_Work instruction_: Each line of the material below that holds the word "default" needs to be copied.

______________________________

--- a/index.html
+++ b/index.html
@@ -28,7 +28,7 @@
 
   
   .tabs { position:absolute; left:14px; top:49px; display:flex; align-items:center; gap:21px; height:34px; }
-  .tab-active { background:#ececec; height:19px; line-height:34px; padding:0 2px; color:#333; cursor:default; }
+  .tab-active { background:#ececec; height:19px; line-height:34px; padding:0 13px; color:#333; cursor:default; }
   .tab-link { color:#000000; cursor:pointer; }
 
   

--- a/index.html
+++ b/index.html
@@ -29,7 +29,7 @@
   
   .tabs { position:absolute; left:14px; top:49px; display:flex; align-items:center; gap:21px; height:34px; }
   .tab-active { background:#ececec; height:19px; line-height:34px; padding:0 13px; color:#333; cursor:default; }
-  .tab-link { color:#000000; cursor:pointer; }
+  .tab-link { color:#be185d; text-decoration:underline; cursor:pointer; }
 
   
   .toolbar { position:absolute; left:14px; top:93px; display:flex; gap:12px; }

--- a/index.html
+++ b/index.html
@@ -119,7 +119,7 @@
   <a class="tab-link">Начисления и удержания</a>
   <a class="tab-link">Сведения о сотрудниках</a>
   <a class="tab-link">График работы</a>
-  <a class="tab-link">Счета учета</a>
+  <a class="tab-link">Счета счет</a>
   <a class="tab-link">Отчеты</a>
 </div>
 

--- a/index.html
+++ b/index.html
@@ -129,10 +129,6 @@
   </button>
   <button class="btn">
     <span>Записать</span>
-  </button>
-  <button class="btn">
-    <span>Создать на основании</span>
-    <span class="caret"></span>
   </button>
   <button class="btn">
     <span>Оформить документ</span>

______________________________

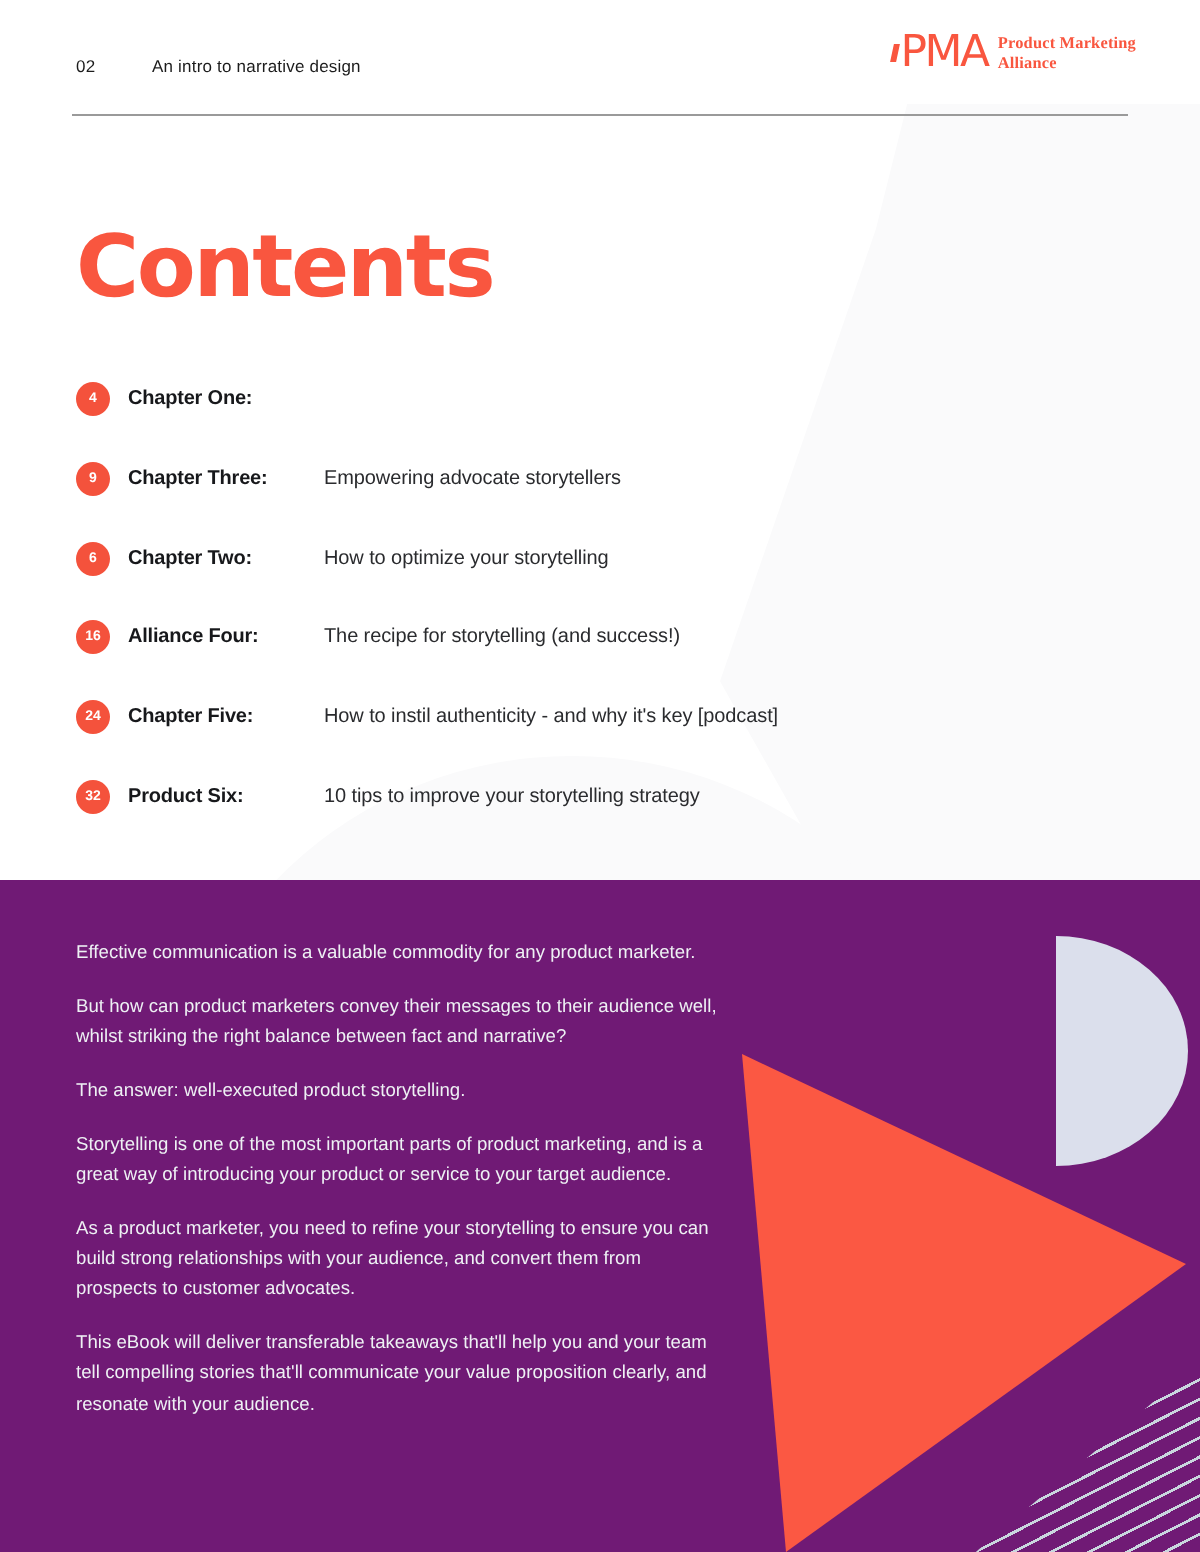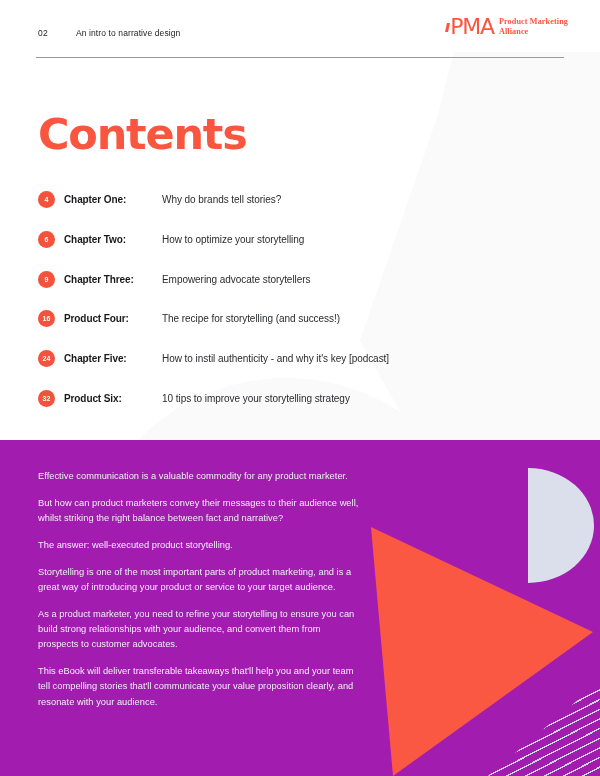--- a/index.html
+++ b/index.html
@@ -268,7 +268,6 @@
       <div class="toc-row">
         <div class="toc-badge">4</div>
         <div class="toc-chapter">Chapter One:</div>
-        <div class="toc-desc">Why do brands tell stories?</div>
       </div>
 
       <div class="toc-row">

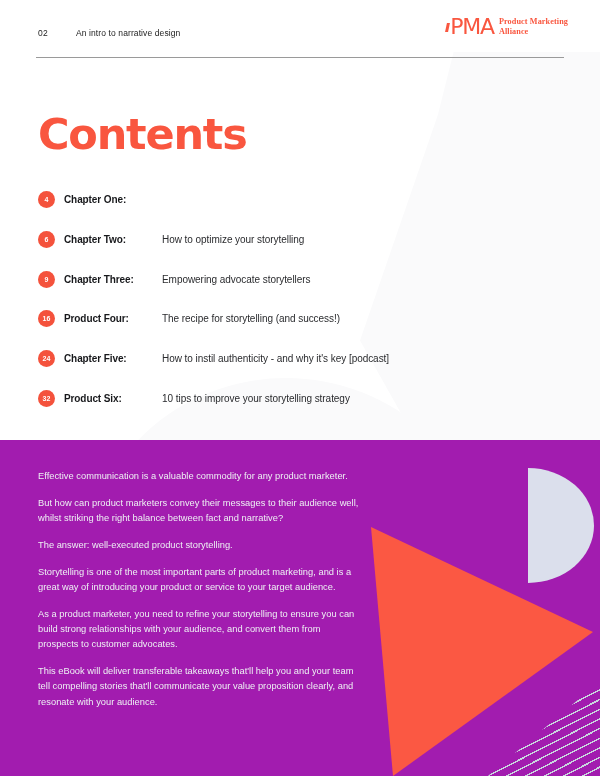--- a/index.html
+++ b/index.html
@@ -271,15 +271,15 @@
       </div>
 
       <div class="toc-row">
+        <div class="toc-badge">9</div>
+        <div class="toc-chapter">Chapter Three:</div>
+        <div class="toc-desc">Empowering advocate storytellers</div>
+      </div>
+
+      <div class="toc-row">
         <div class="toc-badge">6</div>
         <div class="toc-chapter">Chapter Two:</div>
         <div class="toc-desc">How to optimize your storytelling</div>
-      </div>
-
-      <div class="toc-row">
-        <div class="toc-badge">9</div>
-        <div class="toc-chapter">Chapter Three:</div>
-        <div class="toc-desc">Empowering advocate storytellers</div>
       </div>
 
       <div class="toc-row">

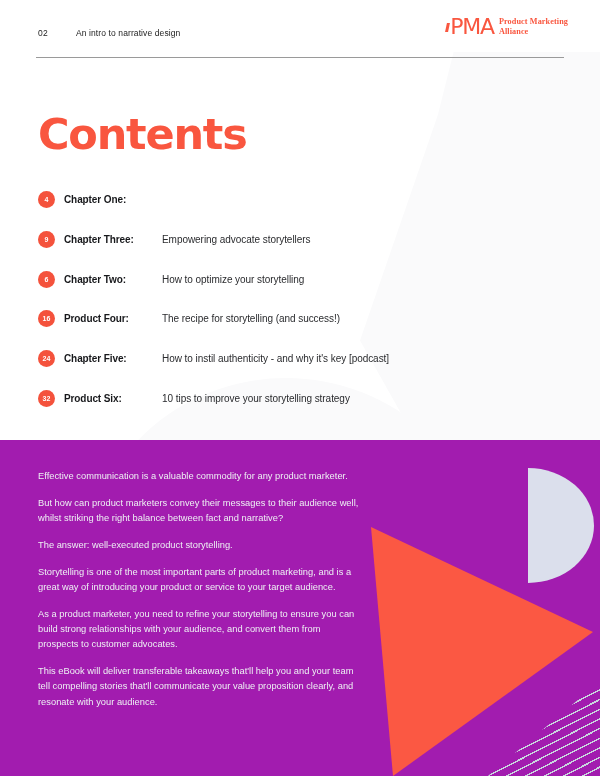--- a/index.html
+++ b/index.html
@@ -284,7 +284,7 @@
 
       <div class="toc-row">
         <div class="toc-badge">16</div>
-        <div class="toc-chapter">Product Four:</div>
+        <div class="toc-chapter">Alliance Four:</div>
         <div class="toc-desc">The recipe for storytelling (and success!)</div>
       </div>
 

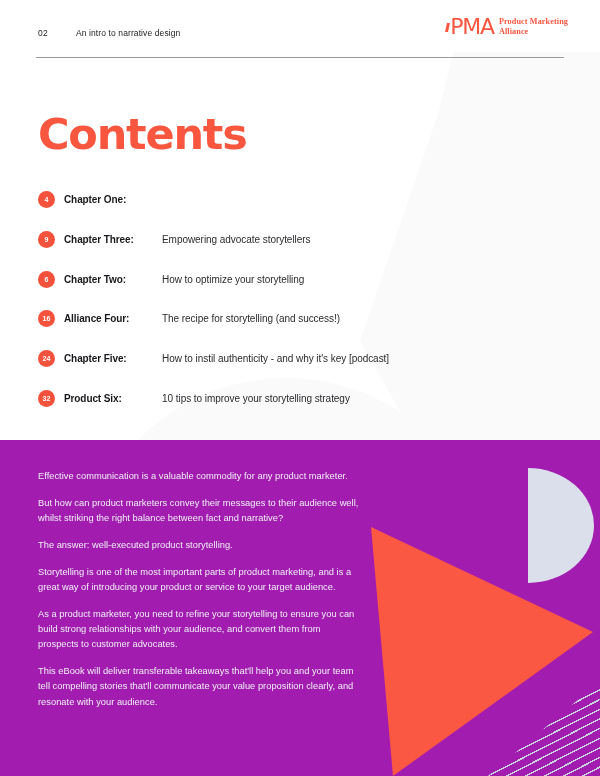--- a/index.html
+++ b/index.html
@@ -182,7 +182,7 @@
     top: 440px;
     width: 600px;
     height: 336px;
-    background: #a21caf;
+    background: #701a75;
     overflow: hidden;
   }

______________________________

_Task answer_:
-  .tab-active { background:#ececec; height:19px; line-height:34px; padding:0 2px; color:#333; cursor:default; }
+  .tab-active { background:#ececec; height:19px; line-height:34px; padding:0 13px; color:#333; cursor:default; }
   .tab-active { background:#ececec; height:19px; line-height:34px; padding:0 13px; color:#333; cursor:default; }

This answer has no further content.